The previous record stood for over 16 years and was also held by a South African woman, Verna van Schaik. Her record was 221 metres.

Joy and relief flooded Van den Oever’s support team when she broke the surface at Boesmansgat in the Northern Cape after 7 hours and 18 minutes, holding the 236 metres tag, making her most likely the new female deep cave diving World Record holder.

“It’s taken a while to sink in. Some people still say to me, do you realise you are a world record holder and I say, ‘well, I guess, not really.’ I don’t think it’s really sunk in. This is just … it’s been almost a life-long dream, but it was just like another dive and breaking the record was just another bonus added on to that.”

It only took Van den Oever 15 minutes to get to 236 metres, where there is no light.

“It is quite scary, but I think it’s a mindset. You have to psychologically train your mind to deal with those circumstances that you find yourself in. But you carry enough light, so I had more than one torch. If one broke I had three more. So, you plan for those kinds of things.”

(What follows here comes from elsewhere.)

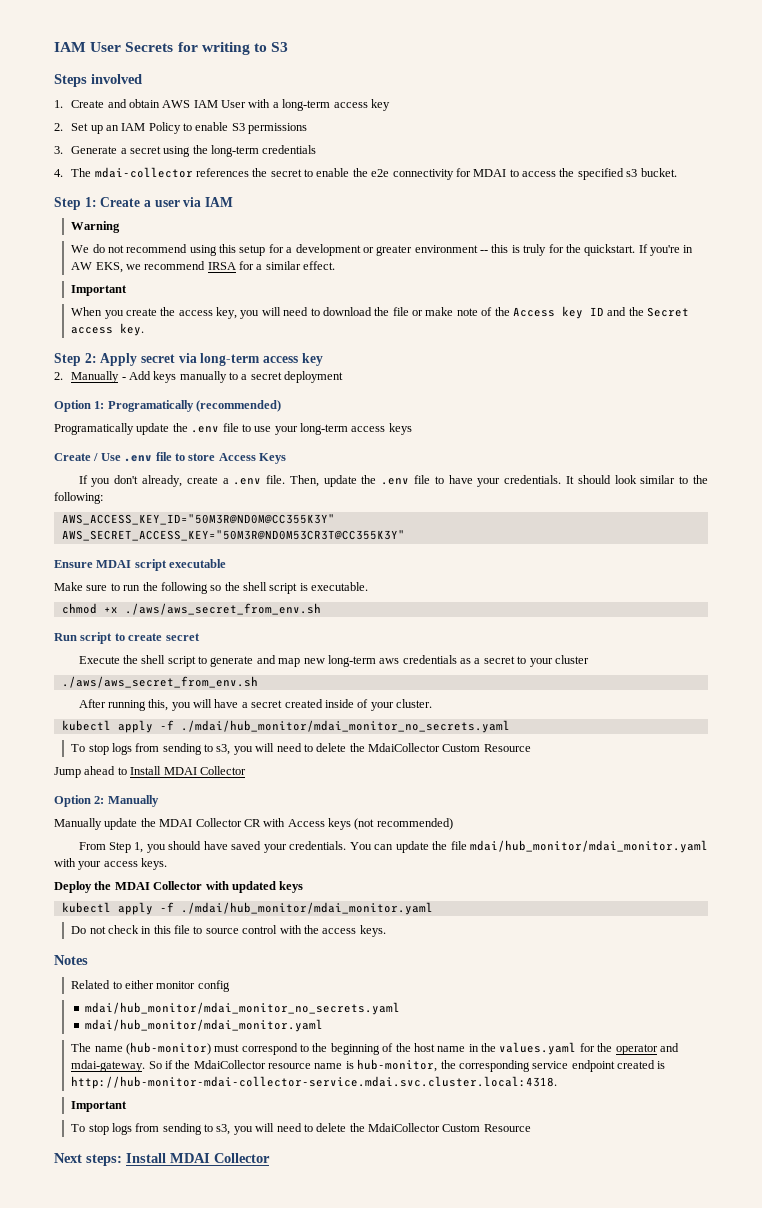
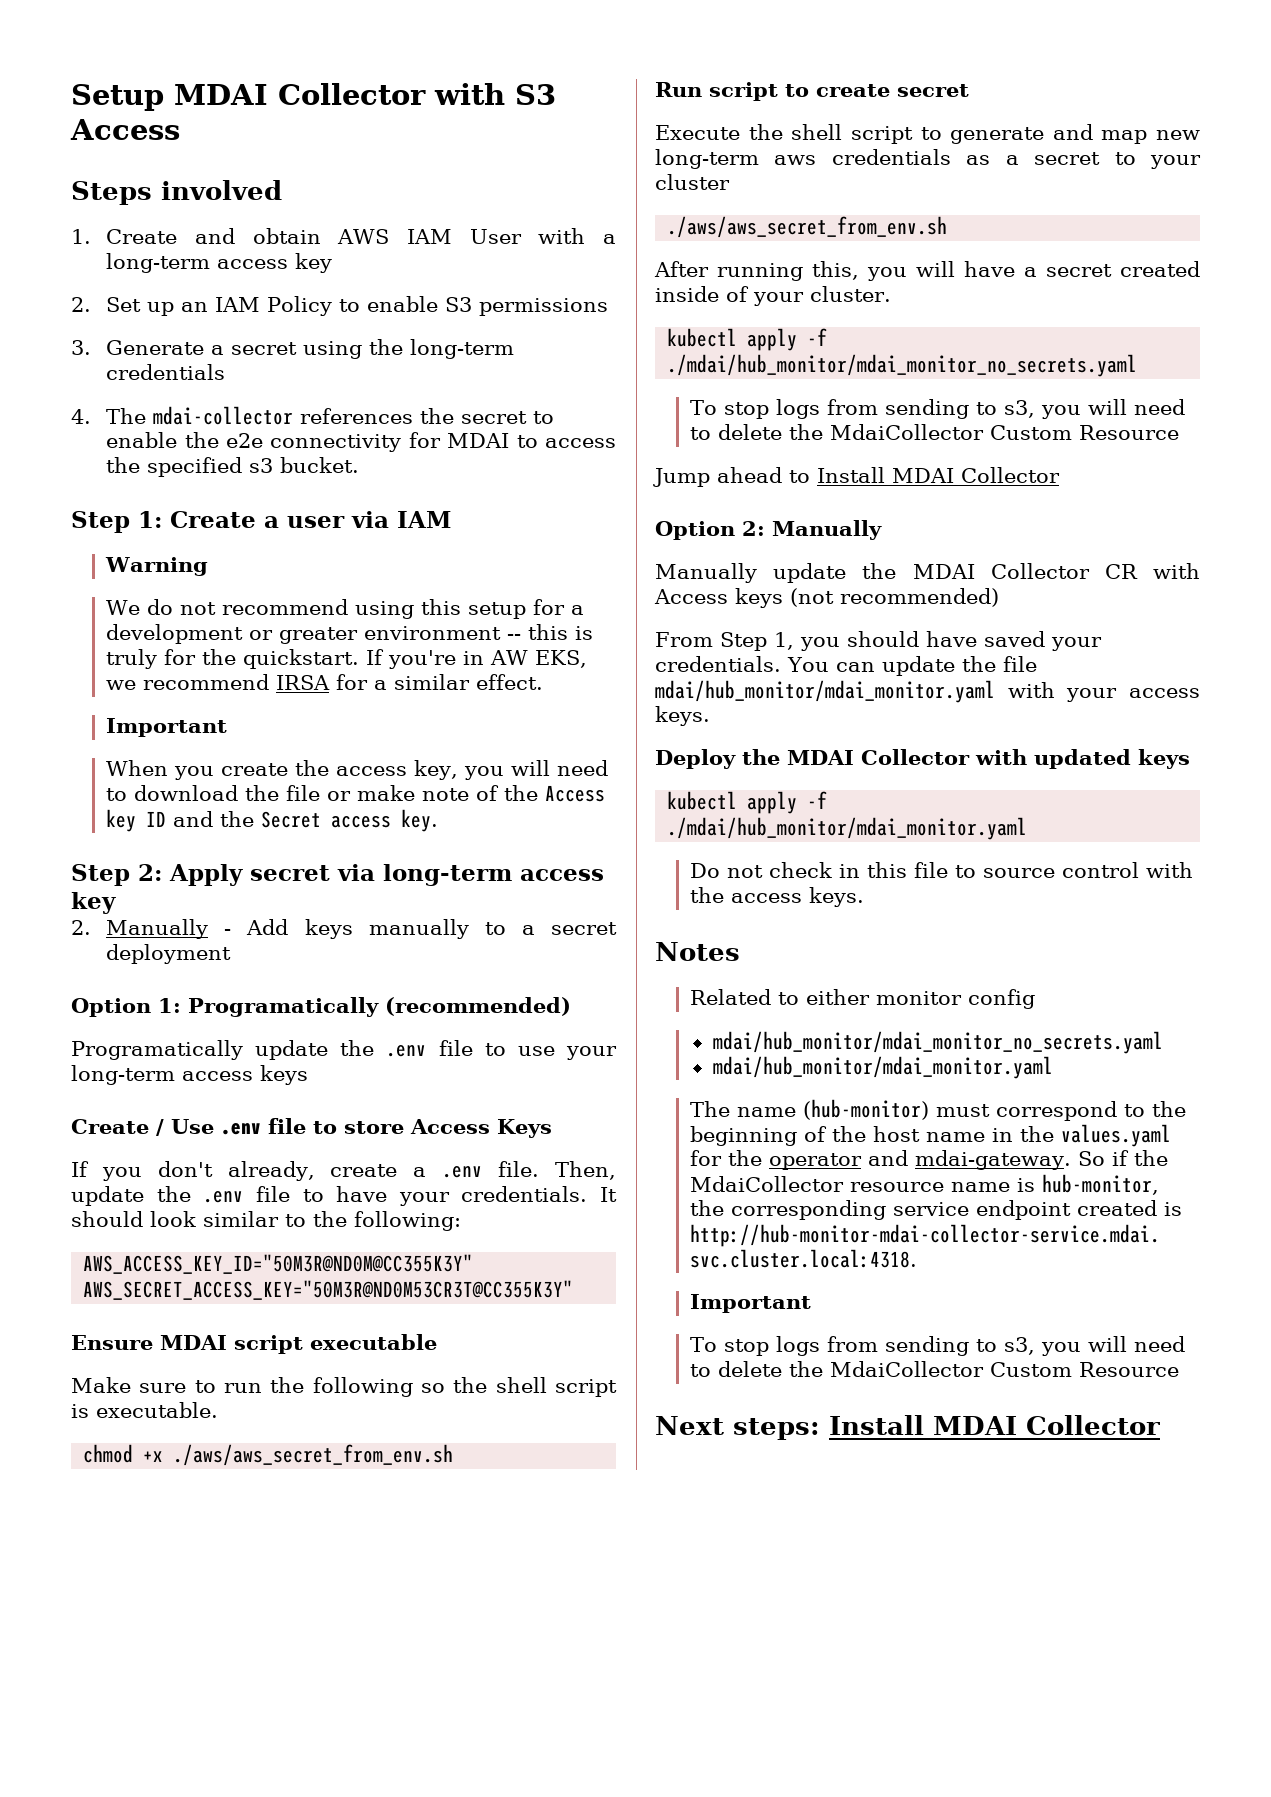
- IAM User Secrets for writing to S3
+ Setup MDAI Collector with S3 Access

She had planned to go down to 250 metres but at 236 metres she decided to abandon her plan, which might just have saved her life because she didn’t notice her feet were tangled in a line.

“I turned at 236 meters. I unclipped that tag from the line and clipped it to myself. Then I started inflating my buoyancy compensators, which should have lifted me to start coming back up. But I inflated them and nothing happened. That’s when I started getting quite concerned that I should be moving up but nothing’s happening. So, I started to pull myself up on the line, trying to fin up. But unfortunately at those depths, any kind of exertion is actually very dangerous because of the density of the gas that you are breathing. So, because of that, I got carbon monoxide and started hyper ventilating and I really struggled to catch my breath.”

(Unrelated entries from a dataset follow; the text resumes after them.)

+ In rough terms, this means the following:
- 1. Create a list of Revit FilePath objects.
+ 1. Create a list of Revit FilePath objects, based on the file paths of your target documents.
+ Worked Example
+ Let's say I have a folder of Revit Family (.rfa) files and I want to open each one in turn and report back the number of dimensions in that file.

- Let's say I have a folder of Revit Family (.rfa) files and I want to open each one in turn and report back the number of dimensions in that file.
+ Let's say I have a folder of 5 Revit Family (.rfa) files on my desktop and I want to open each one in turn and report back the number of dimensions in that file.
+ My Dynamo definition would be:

She started moving up and managed to loosen the line from her legs at 211 metres.

“It was very frightening. I think it was one of the closest calls I ever had in my diving career. And that has really scared me.”

Van den Oever used 27 oxygen cylinders on her way up, which took just over 7 hours. She says it took years of preparation, a team of 15 divers and overcoming her discomfort in caves for her to be able to attempt to break the record.

“I’m not sure why I wanted to do it. I think it maybe started off as a bit of an ‘I’ll show you that I can do this.’ But I think overtime, it’s developed into much more than that. It’s about a personal journey or learning and growth and having to better myself to get to a point where I was able to tackle this record.”

Van den Oever has sent all the documentation to the Guinness World Record offices in London for verification. She says while she might consider trying to break her own record in future, for now, she is happy to just be the female World Record holder for deep cave diving.